Paker nie był nawet taki zły, na jakiego wyglądał. O wiele większym chujem był Kondon, nazwiska nie pamiętam, ale zajmował się taktyką. Boguś Drozdowski, Marek Bielecki to byli z kolei jajcarze. Za to Grabek to była kupa trzęsącej się galarety. A na kompanii, wśród wojska, ciągle odchodziło pijaństwo. Najgorszy był chyba Oważany. Jak wypił, to mu totalnie odpierdalało. Rozpierdalał wszystko dookoła, łącznie z lustrami w umywalni.

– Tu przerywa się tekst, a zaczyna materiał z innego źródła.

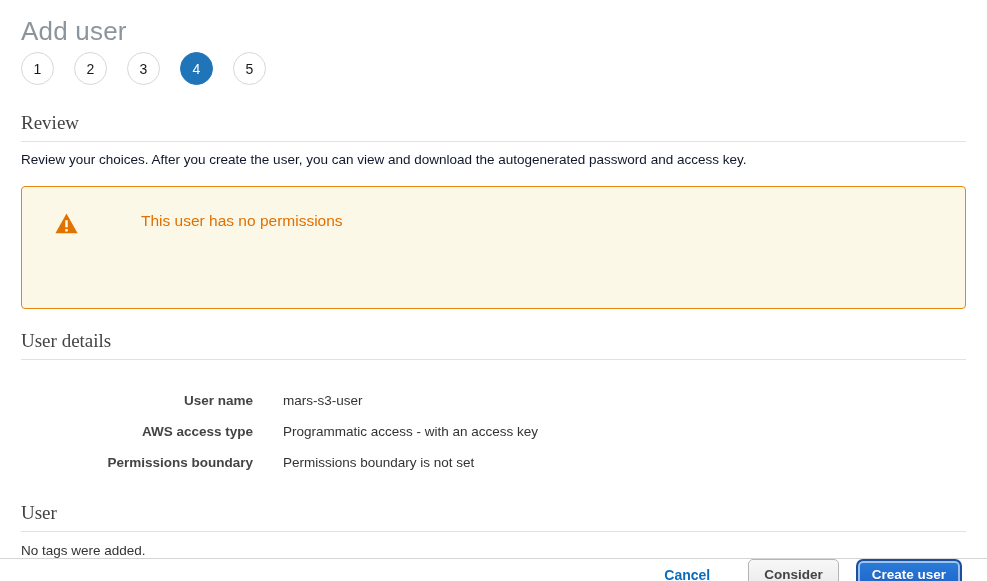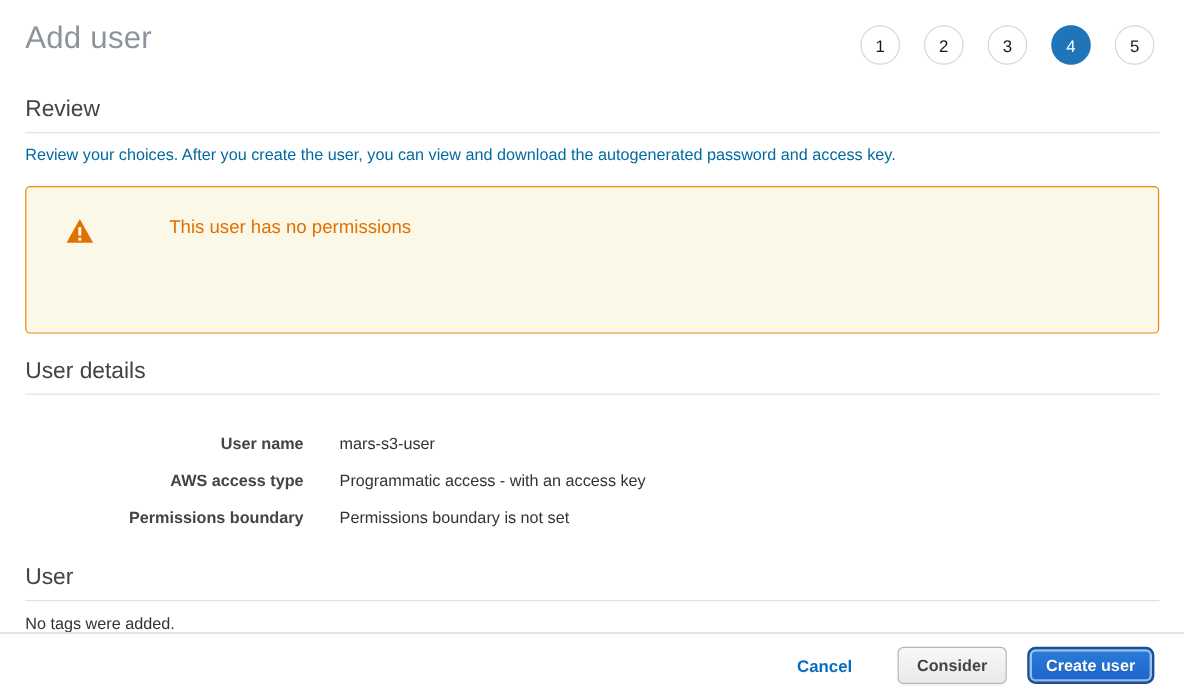--- a/index.html
+++ b/index.html
@@ -14,7 +14,7 @@
   .content { padding: 0 21px; flex: 1; }
 
   
-  .header-row { display: flex; justify-content: space-between; align-items: flex-start; padding: 16px 21px 0 21px; }
+  .header-row { display: flex; justify-content: space-between; align-items: flex-start; padding: 16px 21px 0 21px; flex-direction: column; }
   .page-title { font-size: 26px; color: #8d959c; font-weight: 400; letter-spacing: 0.2px; }
   .steps { display: flex; gap: 20px; margin-top: 5px; margin-right: 4px; }
   .step-circle {

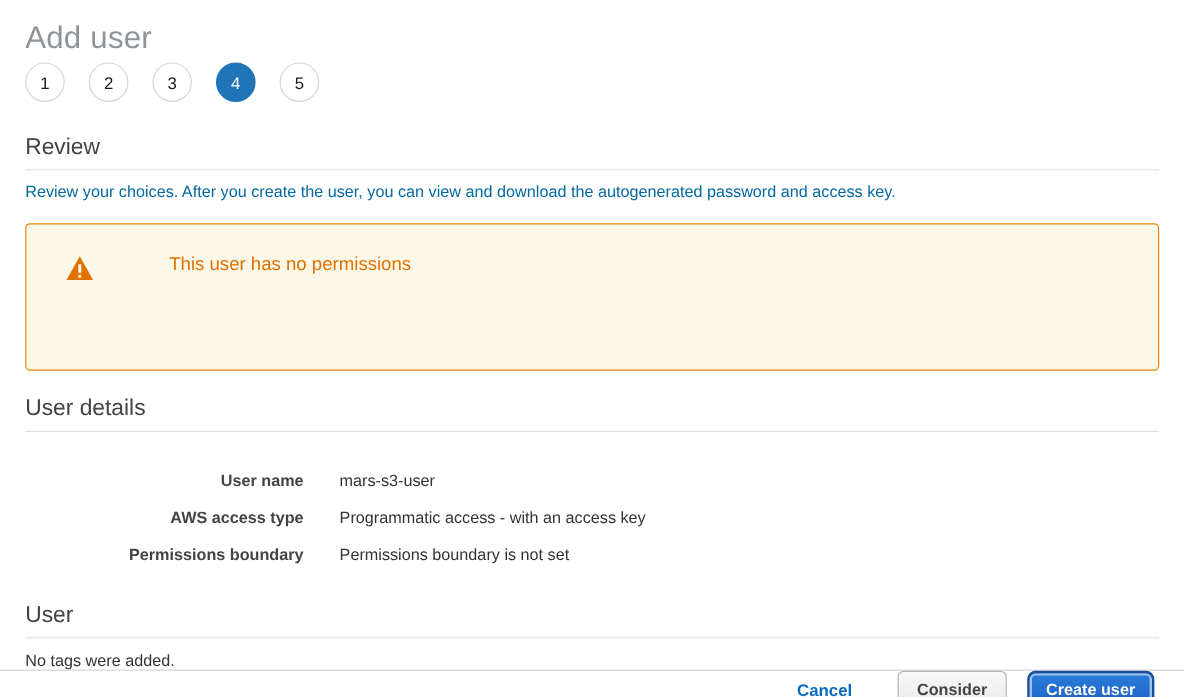--- a/index.html
+++ b/index.html
@@ -26,7 +26,7 @@
   .step-circle.active { background: #2074b8; border-color: #2074b8; color: #ffffff; }
 
   
-  .section-heading { font-size: 19px; color: #444444; font-weight: 400; }
+  .section-heading { font-size: 19px; color: #444444; font-weight: 400; font-family: Liberation Serif, serif; }
   .rule { border: none; border-top: 1px solid #e1e1e1; margin: 7px 0 0 0; }
 
   .review-block { margin-top: 27px; }

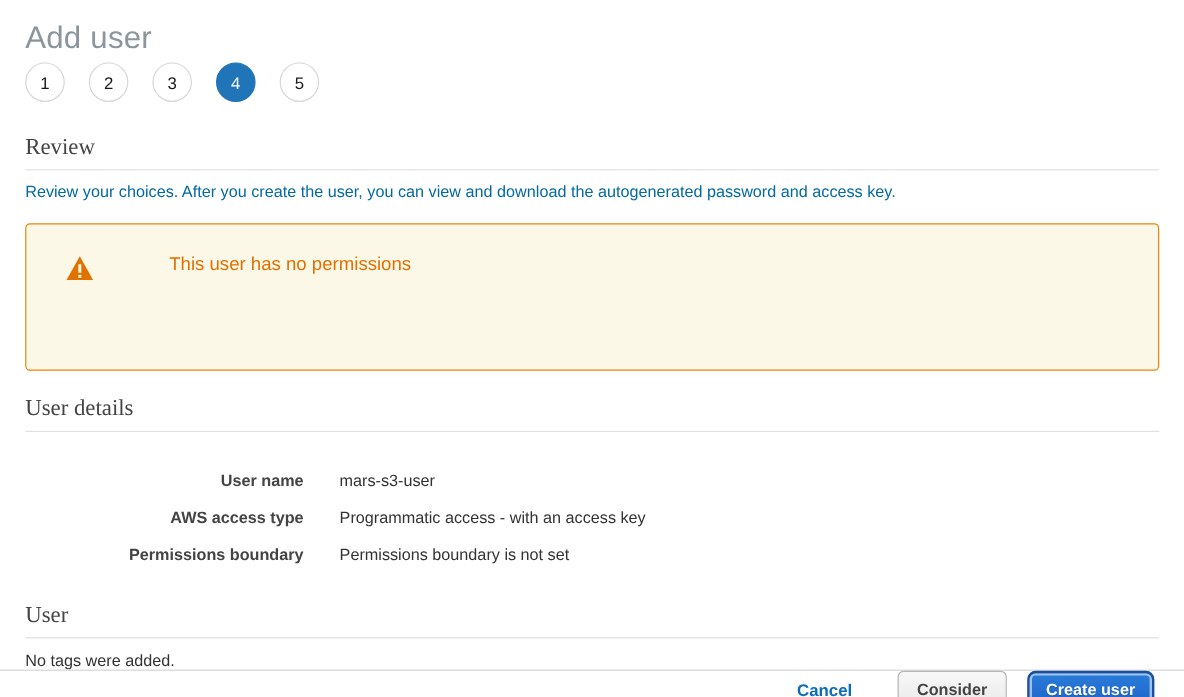--- a/index.html
+++ b/index.html
@@ -30,7 +30,7 @@
   .rule { border: none; border-top: 1px solid #e1e1e1; margin: 7px 0 0 0; }
 
   .review-block { margin-top: 27px; }
-  .review-desc { font-size: 13.5px; color: #0369a1; margin-top: 9px; line-height: 18px; }
+  .review-desc { font-size: 13.5px; color: #0f172a; margin-top: 9px; line-height: 18px; }
 
   
   .warning-box {

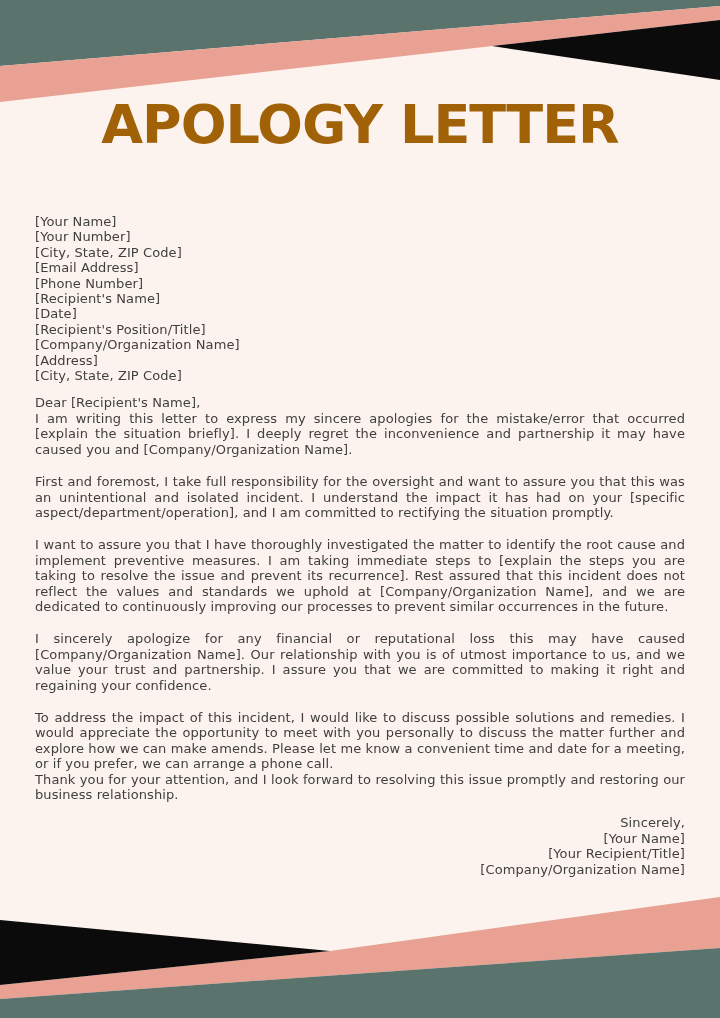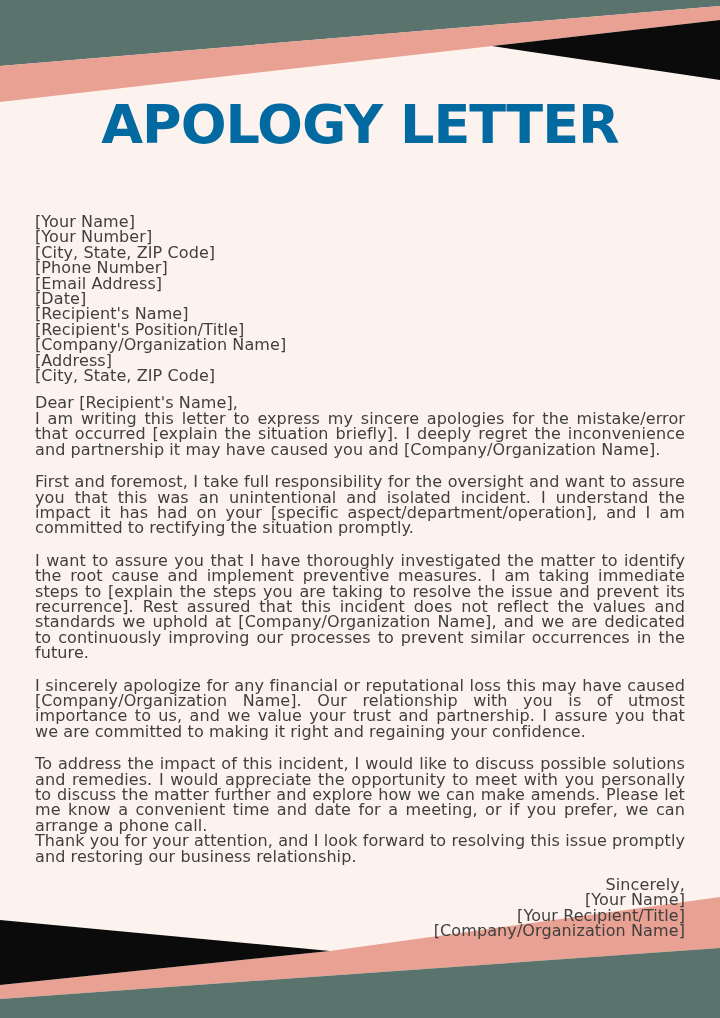--- a/index.html
+++ b/index.html
@@ -28,7 +28,7 @@
     font-size: 54px;
     line-height: 1.05;
     letter-spacing: -1px;
-    color: #0369a1;
+    color: #a16207;
   }
   .letter {
     position: absolute;

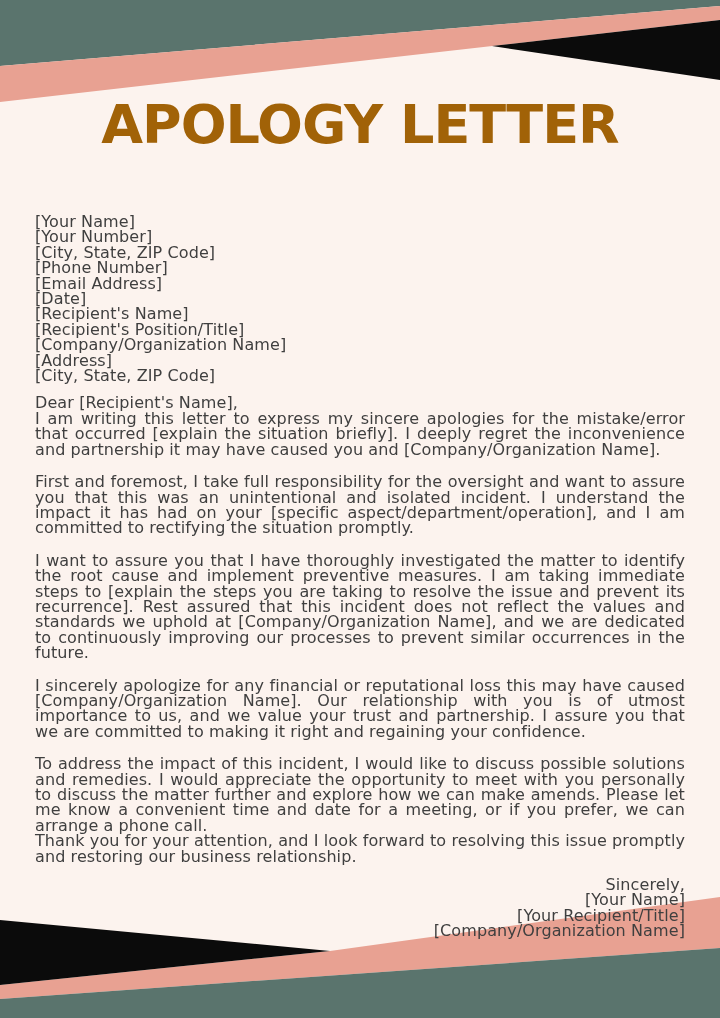--- a/index.html
+++ b/index.html
@@ -34,7 +34,7 @@
     position: absolute;
     top: 214px; left: 35px;
     width: 650px;
-    font-size: 16px;
+    font-size: 13px;
     line-height: 15.4px;
     color: #3f3f3f;
     letter-spacing: 0.1px;

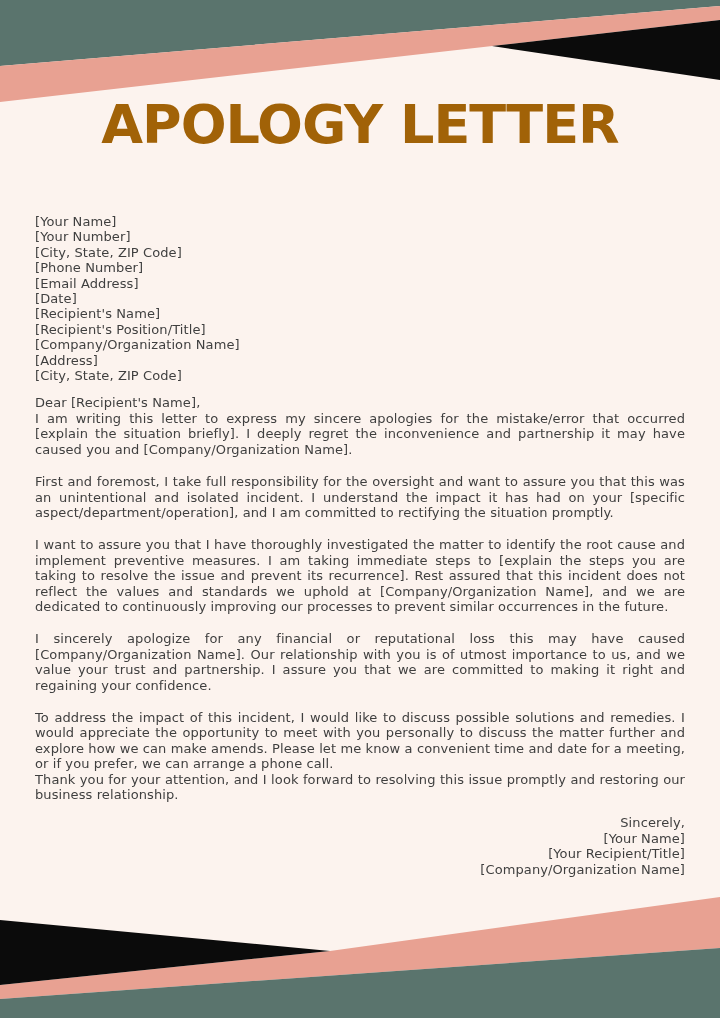--- a/index.html
+++ b/index.html
@@ -73,8 +73,8 @@
       <div class="line">[Your Name]</div>
       <div class="line">[Your Number]</div>
       <div class="line">[City, State, ZIP Code]</div>
+      <div class="line">[Email Address]</div>
       <div class="line">[Phone Number]</div>
-      <div class="line">[Email Address]</div>
       <div class="line">[Date]</div>
       <div class="line">[Recipient's Name]</div>
       <div class="line">[Recipient's Position/Title]</div>

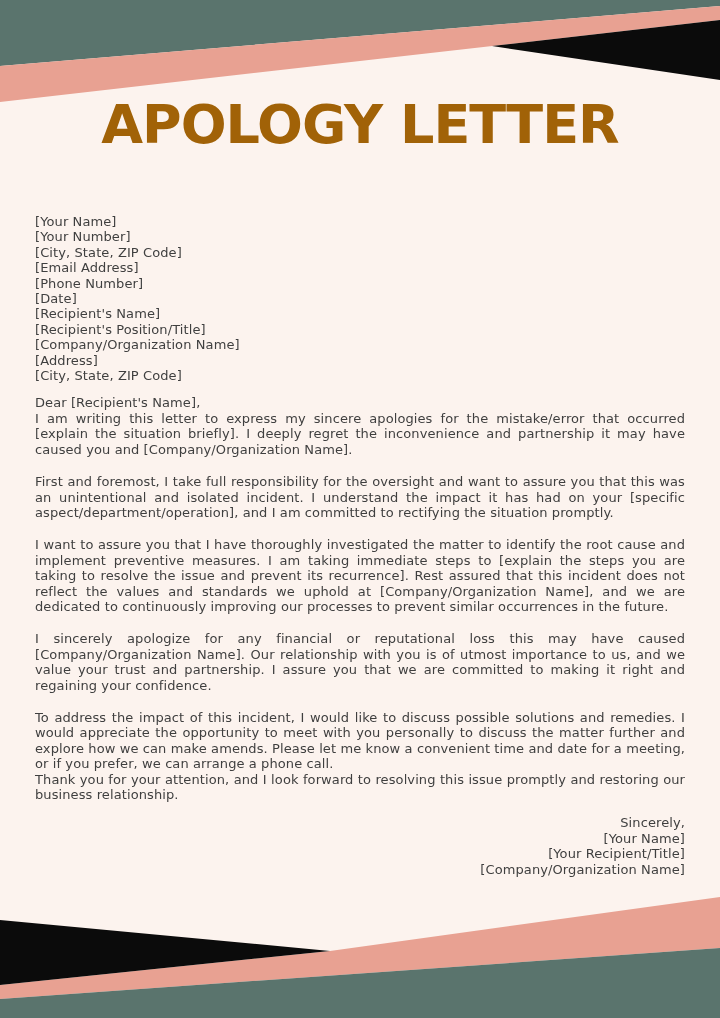--- a/index.html
+++ b/index.html
@@ -75,8 +75,8 @@
       <div class="line">[City, State, ZIP Code]</div>
       <div class="line">[Email Address]</div>
       <div class="line">[Phone Number]</div>
+      <div class="line">[Recipient's Name]</div>
       <div class="line">[Date]</div>
-      <div class="line">[Recipient's Name]</div>
       <div class="line">[Recipient's Position/Title]</div>
       <div class="line">[Company/Organization Name]</div>
       <div class="line">[Address]</div>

Najbardziej obawiałem się taktyki w terenie. Kondon był nie gorszym fanatykiem taktyk niż Jurek Pudło. Ponieważ bolało mnie trochę lewe kolano skorzystałem z okazji, trochę zabajerowałem i dostałem od lekarza dziewięć dni wolnego. Nawet jakieś lampy mi przepisał i jeździłem do Polikliniki na naświetlania. Ale tym sposobem upiekła mi się taktyka w lesie.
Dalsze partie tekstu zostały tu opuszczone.